§ **TO DO**
Return every entry exactly as written, with the pictures removed.

§ **INFORMATION GIVEN**
■ ■ ■ ■ ■ ■ ■

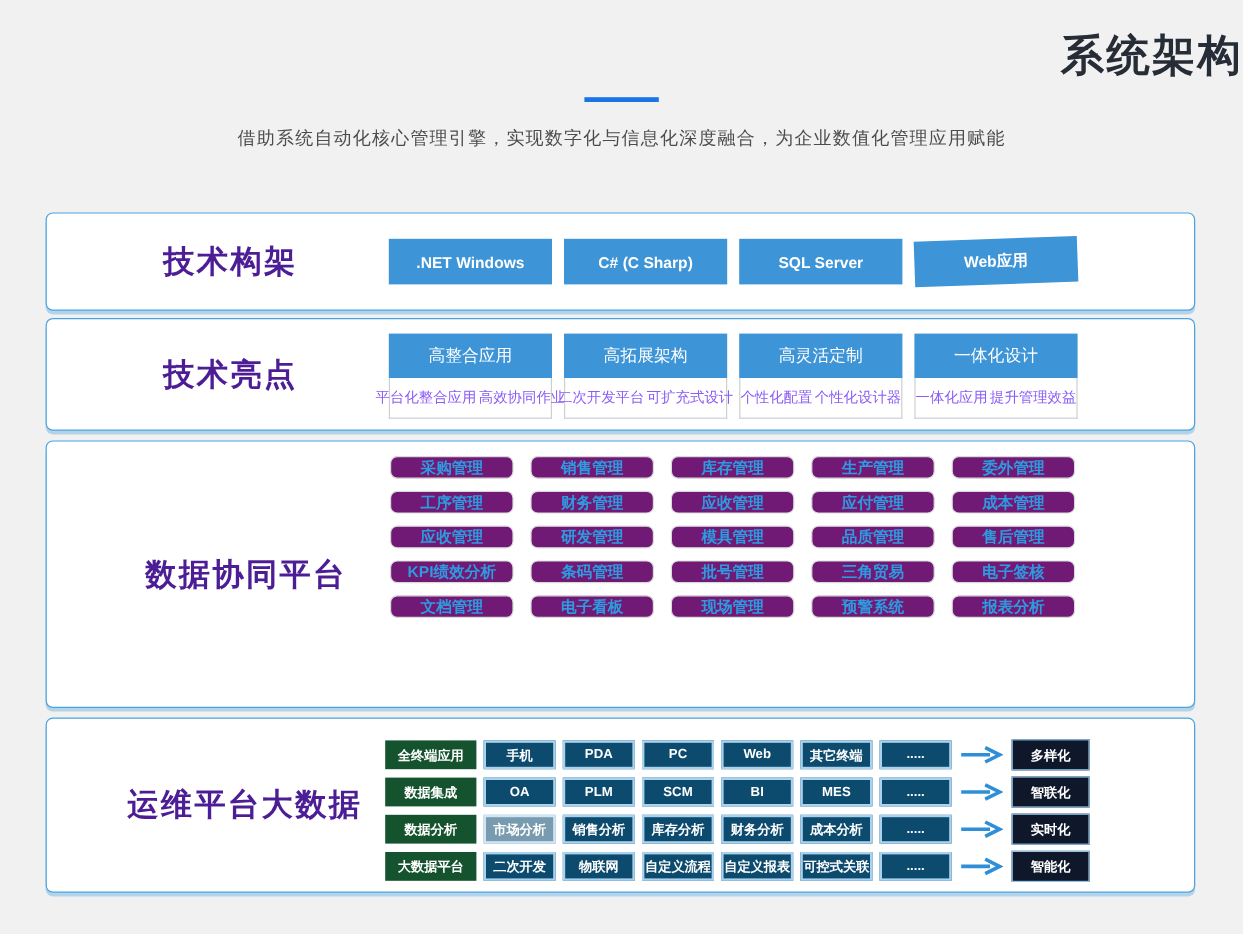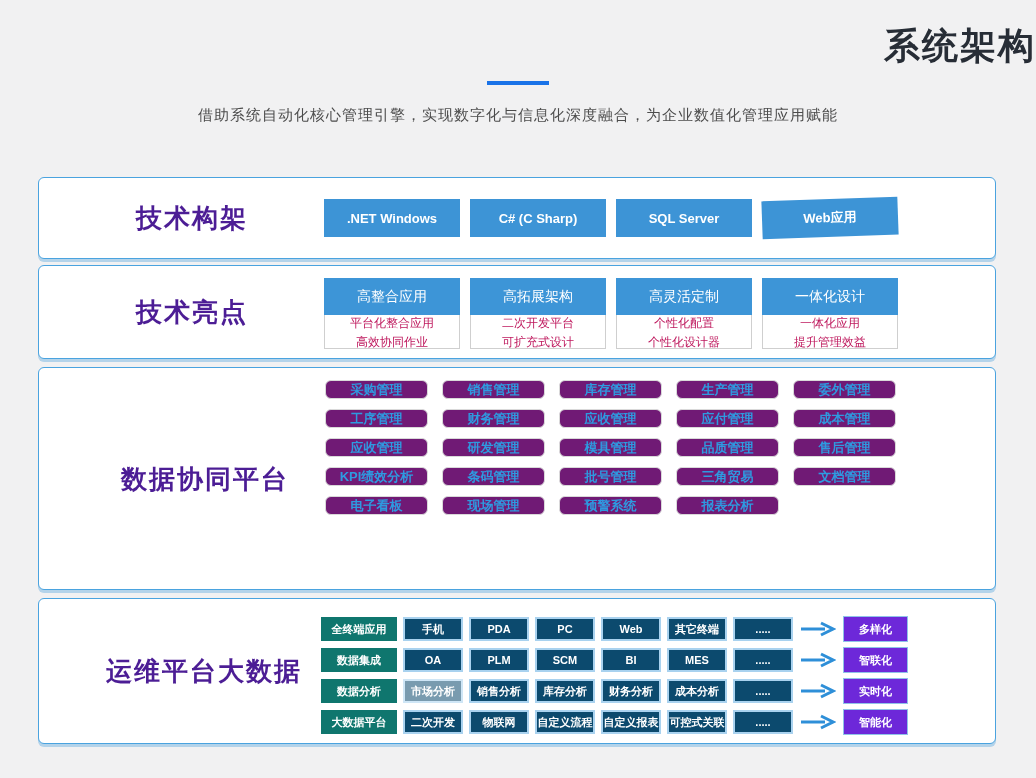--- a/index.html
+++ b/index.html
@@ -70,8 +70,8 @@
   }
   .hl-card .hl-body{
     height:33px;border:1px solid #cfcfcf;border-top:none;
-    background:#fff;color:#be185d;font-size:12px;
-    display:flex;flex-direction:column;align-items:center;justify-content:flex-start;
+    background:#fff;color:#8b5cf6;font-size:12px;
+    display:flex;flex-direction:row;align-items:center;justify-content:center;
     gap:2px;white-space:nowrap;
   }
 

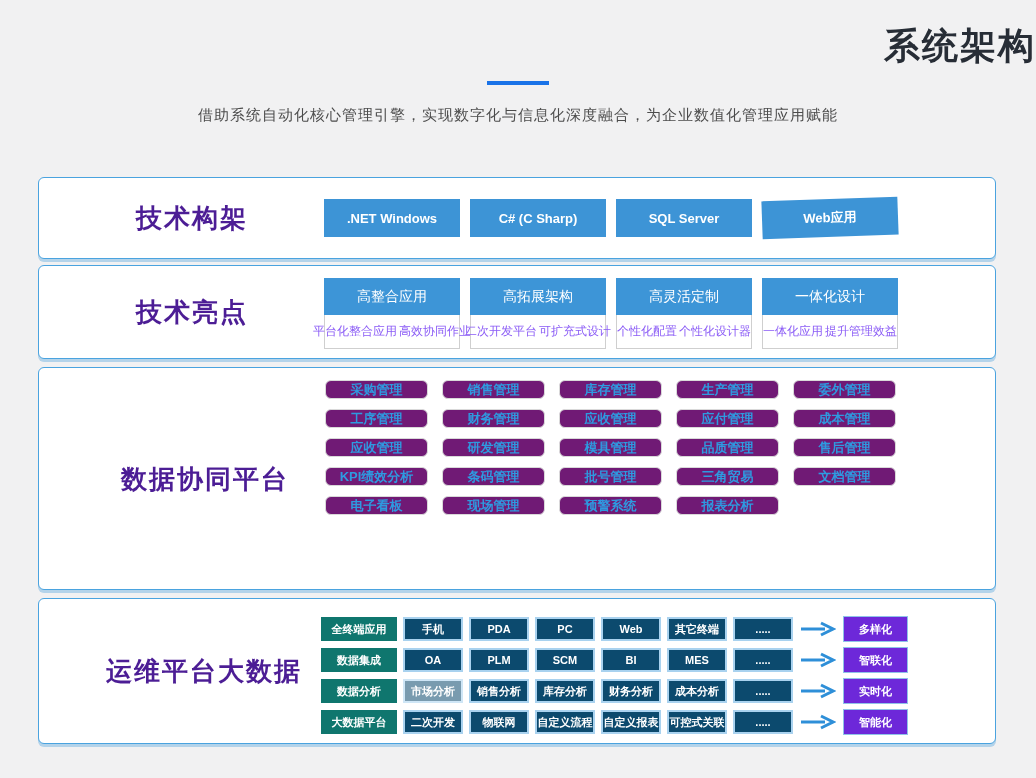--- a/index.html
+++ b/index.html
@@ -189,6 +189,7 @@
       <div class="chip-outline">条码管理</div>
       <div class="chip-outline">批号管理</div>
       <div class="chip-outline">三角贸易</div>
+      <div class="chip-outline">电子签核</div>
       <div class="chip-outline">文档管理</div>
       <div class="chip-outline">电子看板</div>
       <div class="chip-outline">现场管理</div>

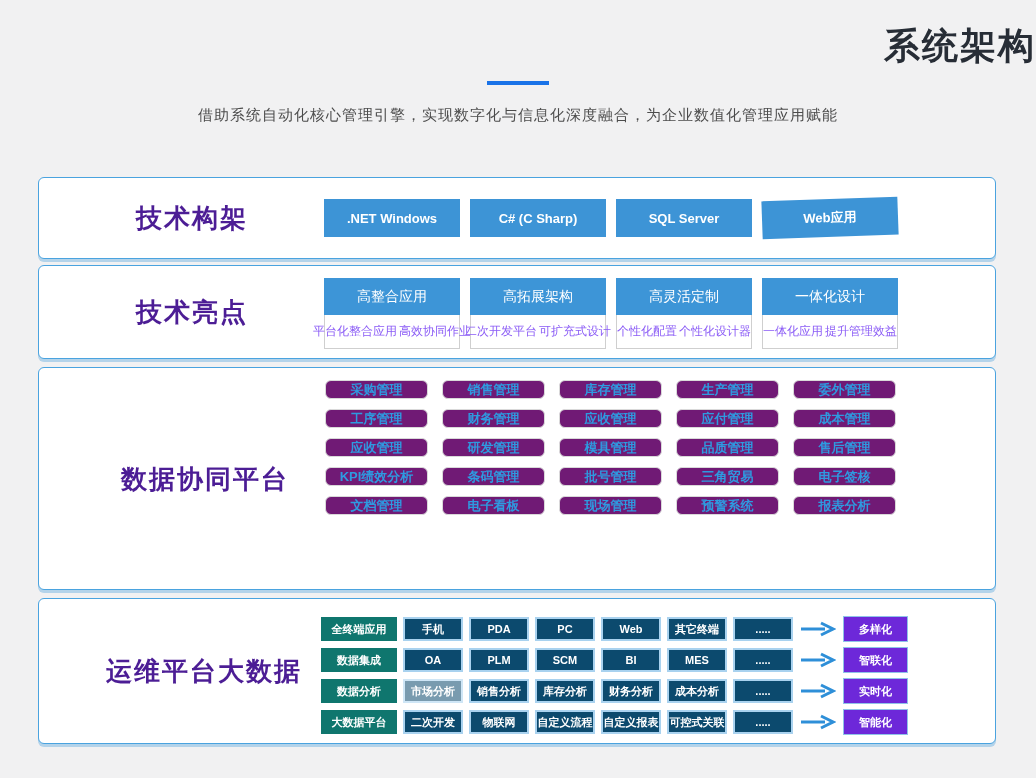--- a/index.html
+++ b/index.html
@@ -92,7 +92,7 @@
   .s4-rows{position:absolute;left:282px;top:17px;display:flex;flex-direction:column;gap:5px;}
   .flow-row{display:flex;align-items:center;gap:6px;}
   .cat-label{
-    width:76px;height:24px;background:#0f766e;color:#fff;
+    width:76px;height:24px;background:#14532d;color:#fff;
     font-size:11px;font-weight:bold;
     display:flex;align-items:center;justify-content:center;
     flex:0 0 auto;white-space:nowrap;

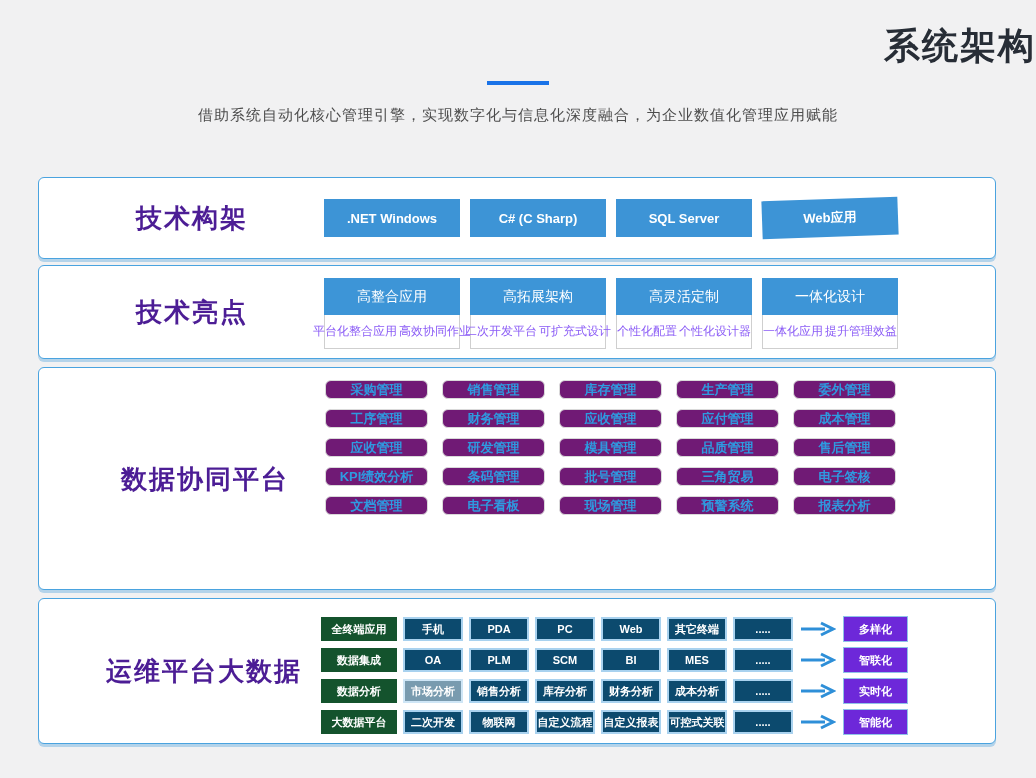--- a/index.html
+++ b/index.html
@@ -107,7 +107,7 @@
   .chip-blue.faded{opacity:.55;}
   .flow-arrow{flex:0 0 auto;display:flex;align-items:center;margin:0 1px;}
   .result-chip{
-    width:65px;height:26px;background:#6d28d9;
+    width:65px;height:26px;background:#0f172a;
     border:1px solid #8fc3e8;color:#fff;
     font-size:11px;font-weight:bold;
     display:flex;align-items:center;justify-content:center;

■ ■ ■ ■ ■ ■ ■

§ **COMPLETED TASK**
--- a/index.html
+++ b/index.html
@@ -70,8 +70,8 @@
   }
   .hl-card .hl-body{
     height:33px;border:1px solid #cfcfcf;border-top:none;
-    background:#fff;color:#be185d;font-size:12px;
-    display:flex;flex-direction:column;align-items:center;justify-content:flex-start;
+    background:#fff;color:#8b5cf6;font-size:12px;
+    display:flex;flex-direction:row;align-items:center;justify-content:center;
     gap:2px;white-space:nowrap;
   }
 

--- a/index.html
+++ b/index.html
@@ -189,6 +189,7 @@
       <div class="chip-outline">条码管理</div>
       <div class="chip-outline">批号管理</div>
       <div class="chip-outline">三角贸易</div>
+      <div class="chip-outline">电子签核</div>
       <div class="chip-outline">文档管理</div>
       <div class="chip-outline">电子看板</div>
       <div class="chip-outline">现场管理</div>

--- a/index.html
+++ b/index.html
@@ -92,7 +92,7 @@
   .s4-rows{position:absolute;left:282px;top:17px;display:flex;flex-direction:column;gap:5px;}
   .flow-row{display:flex;align-items:center;gap:6px;}
   .cat-label{
-    width:76px;height:24px;background:#0f766e;color:#fff;
+    width:76px;height:24px;background:#14532d;color:#fff;
     font-size:11px;font-weight:bold;
     display:flex;align-items:center;justify-content:center;
     flex:0 0 auto;white-space:nowrap;

--- a/index.html
+++ b/index.html
@@ -107,7 +107,7 @@
   .chip-blue.faded{opacity:.55;}
   .flow-arrow{flex:0 0 auto;display:flex;align-items:center;margin:0 1px;}
   .result-chip{
-    width:65px;height:26px;background:#6d28d9;
+    width:65px;height:26px;background:#0f172a;
     border:1px solid #8fc3e8;color:#fff;
     font-size:11px;font-weight:bold;
     display:flex;align-items:center;justify-content:center;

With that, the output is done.